Having spent considerable time studying the vexing problems related to causation in philosophy, I was immediately intrigued when I learned that companies and other organizations routinely engage in or perform what they call root cause analyses (RCAs). I recently had the opportunity to take the courses and training in order to perform RCAs, and have subsequently performed a few such analyses. The purpose of this note is to simply share this information back to philosophers – not because I think these concepts will help solve any of the philosophical issues or problems surrounding causation, but rather to provide further insight into the uses of the causation concept in practice. If anything, I hold out more hope of philosophy improving the root cause analysis method, either directly or by at least providing a better understanding of its inherit limits. Lastly, I should also mention that this is not meant as an instruction manual for how to do a root cause analysis: I only touch on the highlights (i.e., points I happen to find interesting) and I do not provide enough information to enable a person to actually perform a RCA.
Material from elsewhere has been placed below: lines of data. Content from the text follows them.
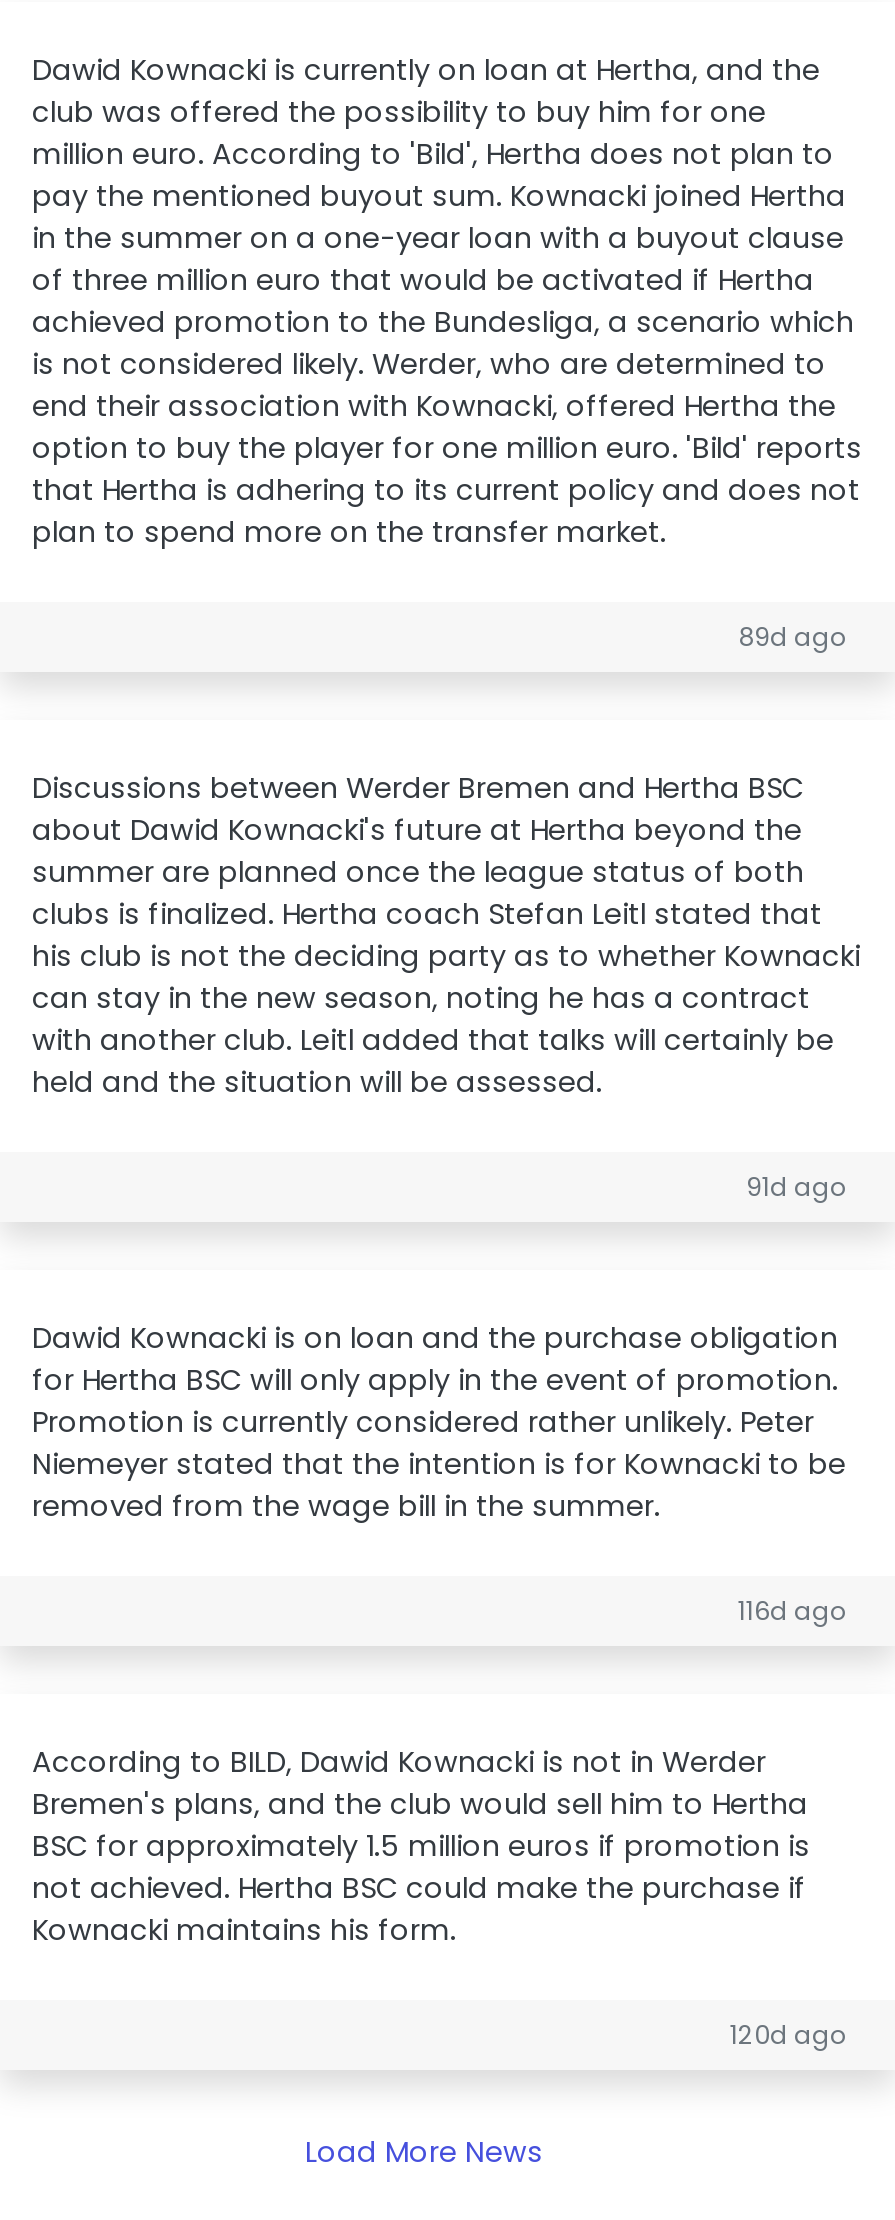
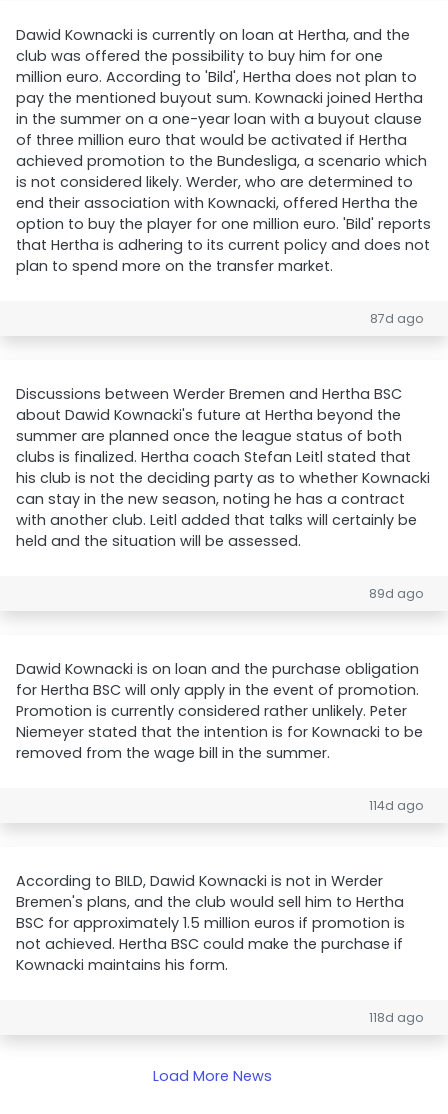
- 89d ago
+ 87d ago

- 91d ago
+ 89d ago

- 116d ago
+ 114d ago

- 120d ago
+ 118d ago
First of all, as might be expected, companies (I’ll use ‘companies’, but this applies to organizations in general) occasionally have incidents or events that they do not wish to repeat. What they do is hire (either externally or internally) a qualified person or group to perform an RCA. The idea is to have an independent or objective investigator identify the causes of the incident, and then make recommendations on which measures to implement to make sure the event will not happen again (called ‘corrective actions.’)

There are several methods that companies have used to identify root causes. Some simple RCA methods include the ‘5 whys’ method and the fishbone method. In this note I talk about a more sophisticated method that has been used for decades around the world and in every industry. This method is taught in numerous cities with various courses focused on different aspects of root cause analyses. I won’t identify the company that has developed this method, since I am here just interested in the more abstract aspects of this popular (if not dominant) way of performing RCAs today.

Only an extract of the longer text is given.